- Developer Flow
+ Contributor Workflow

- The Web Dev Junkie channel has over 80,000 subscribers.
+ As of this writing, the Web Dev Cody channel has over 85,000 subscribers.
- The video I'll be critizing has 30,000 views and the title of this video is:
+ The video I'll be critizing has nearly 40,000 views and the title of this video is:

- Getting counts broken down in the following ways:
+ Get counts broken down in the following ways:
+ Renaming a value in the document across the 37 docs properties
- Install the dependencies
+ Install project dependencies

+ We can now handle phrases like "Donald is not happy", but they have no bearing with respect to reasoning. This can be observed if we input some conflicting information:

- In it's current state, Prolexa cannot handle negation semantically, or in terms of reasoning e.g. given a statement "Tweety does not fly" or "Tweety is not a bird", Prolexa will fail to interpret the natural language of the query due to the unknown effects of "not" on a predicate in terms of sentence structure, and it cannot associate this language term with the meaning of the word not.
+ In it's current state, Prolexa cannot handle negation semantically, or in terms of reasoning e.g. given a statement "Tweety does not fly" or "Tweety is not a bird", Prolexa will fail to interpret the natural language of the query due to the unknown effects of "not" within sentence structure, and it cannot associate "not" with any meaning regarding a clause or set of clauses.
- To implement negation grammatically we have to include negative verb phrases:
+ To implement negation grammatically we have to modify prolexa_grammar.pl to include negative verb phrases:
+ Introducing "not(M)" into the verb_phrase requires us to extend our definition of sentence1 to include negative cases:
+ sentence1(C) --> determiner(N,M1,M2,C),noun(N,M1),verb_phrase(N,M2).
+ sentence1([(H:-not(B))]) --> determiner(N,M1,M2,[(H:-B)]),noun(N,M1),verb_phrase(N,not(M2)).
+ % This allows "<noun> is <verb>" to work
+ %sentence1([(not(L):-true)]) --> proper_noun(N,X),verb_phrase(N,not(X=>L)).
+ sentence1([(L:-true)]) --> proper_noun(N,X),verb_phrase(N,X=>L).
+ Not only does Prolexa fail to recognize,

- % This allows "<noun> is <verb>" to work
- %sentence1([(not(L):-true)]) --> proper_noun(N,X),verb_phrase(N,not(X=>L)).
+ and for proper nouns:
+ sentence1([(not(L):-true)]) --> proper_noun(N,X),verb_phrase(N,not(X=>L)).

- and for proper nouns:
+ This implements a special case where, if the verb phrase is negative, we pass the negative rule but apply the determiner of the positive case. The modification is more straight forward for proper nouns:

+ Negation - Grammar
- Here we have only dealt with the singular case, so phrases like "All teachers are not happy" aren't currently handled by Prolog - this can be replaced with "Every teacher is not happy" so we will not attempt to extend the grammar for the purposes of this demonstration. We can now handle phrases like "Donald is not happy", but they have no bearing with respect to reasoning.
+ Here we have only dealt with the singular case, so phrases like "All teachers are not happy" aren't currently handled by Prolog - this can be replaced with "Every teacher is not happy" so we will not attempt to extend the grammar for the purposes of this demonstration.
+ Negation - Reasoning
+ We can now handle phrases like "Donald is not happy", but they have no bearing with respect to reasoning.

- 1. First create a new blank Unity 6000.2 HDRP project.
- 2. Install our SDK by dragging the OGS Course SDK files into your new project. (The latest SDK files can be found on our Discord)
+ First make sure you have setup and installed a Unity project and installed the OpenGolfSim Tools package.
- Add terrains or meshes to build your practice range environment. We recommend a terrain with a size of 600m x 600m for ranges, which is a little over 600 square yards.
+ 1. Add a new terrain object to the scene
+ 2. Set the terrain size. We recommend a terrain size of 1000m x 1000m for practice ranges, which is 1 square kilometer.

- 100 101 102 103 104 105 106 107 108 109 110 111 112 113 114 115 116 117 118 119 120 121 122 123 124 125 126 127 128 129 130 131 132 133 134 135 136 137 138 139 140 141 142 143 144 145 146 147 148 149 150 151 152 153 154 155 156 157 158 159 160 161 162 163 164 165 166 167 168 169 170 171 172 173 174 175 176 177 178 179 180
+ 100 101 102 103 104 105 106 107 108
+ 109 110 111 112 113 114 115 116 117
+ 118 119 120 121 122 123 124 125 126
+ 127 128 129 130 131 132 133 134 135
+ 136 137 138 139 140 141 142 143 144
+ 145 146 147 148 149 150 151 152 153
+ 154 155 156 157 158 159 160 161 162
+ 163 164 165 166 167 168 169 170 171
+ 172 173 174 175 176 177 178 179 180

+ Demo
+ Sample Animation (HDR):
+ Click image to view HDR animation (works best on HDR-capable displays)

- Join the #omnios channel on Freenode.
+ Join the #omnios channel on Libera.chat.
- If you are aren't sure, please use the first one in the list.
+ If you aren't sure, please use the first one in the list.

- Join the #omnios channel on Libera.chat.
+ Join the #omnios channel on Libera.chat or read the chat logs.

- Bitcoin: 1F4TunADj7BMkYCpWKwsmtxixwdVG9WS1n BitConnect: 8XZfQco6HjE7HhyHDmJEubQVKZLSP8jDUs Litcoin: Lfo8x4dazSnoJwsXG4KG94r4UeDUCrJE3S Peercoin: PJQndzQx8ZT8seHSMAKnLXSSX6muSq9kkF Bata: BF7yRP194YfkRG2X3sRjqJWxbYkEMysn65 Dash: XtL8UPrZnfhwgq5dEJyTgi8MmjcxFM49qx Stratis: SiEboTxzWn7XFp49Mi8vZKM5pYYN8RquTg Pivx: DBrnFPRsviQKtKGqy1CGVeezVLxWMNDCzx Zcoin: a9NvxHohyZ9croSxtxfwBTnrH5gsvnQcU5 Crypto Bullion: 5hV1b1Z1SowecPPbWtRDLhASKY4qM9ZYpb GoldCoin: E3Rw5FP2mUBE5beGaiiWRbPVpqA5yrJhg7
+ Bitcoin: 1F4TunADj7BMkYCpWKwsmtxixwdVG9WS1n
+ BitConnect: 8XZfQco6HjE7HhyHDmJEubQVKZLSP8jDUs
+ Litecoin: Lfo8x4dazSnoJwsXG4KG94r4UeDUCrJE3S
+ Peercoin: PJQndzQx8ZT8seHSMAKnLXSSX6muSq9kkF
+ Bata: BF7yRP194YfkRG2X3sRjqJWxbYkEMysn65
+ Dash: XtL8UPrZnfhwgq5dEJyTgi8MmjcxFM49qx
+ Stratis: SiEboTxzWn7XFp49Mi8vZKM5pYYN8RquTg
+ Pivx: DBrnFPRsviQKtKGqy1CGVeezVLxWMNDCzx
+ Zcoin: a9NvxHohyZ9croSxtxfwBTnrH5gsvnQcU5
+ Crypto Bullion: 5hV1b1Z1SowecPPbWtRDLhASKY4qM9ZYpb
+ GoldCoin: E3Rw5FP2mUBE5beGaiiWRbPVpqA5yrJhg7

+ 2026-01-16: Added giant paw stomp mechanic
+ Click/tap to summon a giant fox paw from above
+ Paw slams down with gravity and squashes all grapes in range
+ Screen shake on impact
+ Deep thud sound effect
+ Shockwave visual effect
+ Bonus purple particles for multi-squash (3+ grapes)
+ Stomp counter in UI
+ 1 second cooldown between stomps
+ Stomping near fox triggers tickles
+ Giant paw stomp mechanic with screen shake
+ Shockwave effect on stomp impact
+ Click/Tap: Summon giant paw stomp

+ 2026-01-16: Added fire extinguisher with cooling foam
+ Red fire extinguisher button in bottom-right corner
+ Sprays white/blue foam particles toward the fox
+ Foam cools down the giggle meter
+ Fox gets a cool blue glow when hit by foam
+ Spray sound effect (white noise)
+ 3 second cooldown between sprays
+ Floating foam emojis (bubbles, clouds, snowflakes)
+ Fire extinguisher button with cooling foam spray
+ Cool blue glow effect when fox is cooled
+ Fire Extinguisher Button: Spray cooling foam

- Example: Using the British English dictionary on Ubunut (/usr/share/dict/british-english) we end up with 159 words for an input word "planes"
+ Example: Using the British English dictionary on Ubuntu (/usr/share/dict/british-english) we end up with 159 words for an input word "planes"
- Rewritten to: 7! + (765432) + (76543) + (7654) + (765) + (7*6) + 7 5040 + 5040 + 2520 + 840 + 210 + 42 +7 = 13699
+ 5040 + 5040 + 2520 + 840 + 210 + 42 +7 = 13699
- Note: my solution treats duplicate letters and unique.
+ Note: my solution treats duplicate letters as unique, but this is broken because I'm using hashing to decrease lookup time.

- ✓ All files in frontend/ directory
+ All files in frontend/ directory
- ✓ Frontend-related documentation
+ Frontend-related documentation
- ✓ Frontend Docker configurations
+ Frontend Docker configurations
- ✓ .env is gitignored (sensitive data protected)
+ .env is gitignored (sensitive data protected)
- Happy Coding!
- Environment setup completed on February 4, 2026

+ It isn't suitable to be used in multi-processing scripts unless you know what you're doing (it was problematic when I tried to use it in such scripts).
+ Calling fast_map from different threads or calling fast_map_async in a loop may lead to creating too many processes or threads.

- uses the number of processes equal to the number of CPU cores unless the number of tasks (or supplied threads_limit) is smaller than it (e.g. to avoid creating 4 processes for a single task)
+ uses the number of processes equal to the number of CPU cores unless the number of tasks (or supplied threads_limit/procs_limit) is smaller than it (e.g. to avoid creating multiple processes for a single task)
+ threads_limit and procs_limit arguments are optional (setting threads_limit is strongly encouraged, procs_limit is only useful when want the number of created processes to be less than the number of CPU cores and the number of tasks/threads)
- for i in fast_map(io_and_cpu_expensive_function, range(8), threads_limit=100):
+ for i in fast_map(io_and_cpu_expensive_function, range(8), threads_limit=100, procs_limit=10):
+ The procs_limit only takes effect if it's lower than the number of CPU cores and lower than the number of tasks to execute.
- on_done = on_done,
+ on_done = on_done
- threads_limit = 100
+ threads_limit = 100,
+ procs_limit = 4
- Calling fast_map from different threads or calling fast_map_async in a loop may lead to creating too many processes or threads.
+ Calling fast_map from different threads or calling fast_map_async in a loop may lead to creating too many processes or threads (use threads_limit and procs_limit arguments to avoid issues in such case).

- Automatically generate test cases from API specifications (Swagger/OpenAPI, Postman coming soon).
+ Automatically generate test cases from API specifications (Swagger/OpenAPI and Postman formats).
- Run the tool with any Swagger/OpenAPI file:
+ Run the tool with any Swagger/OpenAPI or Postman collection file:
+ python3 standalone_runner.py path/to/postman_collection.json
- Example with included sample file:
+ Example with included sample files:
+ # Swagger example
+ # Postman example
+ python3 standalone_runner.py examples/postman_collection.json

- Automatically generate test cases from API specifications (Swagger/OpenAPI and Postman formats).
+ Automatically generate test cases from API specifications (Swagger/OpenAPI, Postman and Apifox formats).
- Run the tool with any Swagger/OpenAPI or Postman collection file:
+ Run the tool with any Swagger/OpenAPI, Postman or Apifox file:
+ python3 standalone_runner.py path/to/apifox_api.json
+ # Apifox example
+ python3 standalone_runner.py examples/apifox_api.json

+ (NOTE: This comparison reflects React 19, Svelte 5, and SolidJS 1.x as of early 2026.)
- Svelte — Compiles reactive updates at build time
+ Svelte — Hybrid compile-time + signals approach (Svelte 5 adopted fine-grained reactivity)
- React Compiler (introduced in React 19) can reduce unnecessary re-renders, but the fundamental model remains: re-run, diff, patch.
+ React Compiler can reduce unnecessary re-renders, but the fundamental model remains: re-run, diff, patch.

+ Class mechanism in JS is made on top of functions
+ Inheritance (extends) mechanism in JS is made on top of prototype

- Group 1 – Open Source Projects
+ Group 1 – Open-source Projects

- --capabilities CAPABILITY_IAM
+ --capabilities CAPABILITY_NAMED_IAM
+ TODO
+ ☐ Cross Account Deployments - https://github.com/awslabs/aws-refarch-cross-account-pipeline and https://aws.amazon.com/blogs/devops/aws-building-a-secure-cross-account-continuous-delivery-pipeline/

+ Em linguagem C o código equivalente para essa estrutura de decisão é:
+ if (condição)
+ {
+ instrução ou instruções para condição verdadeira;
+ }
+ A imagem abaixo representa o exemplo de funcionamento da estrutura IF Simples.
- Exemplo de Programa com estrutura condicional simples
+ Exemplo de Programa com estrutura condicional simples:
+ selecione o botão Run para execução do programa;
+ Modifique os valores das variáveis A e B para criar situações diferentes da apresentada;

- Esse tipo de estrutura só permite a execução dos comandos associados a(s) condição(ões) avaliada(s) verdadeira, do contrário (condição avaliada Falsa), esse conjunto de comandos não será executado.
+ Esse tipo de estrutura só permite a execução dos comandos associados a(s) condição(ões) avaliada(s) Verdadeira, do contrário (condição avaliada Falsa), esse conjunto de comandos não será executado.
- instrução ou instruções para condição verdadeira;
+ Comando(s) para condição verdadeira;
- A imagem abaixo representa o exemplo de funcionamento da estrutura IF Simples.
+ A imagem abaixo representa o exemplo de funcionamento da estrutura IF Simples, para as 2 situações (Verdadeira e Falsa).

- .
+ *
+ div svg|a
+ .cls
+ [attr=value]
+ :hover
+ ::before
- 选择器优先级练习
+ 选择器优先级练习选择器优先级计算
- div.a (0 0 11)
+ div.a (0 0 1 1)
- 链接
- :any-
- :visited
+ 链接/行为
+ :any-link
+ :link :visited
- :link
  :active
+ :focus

Task requirements.
Up to and including the line with "- The video", print every line of the records from the start.

Solution to this task.
- Developer Flow
+ Contributor Workflow

- The Web Dev Junkie channel has over 80,000 subscribers.
+ As of this writing, the Web Dev Cody channel has over 85,000 subscribers.
- The video I'll be critizing has 30,000 views and the title of this video is:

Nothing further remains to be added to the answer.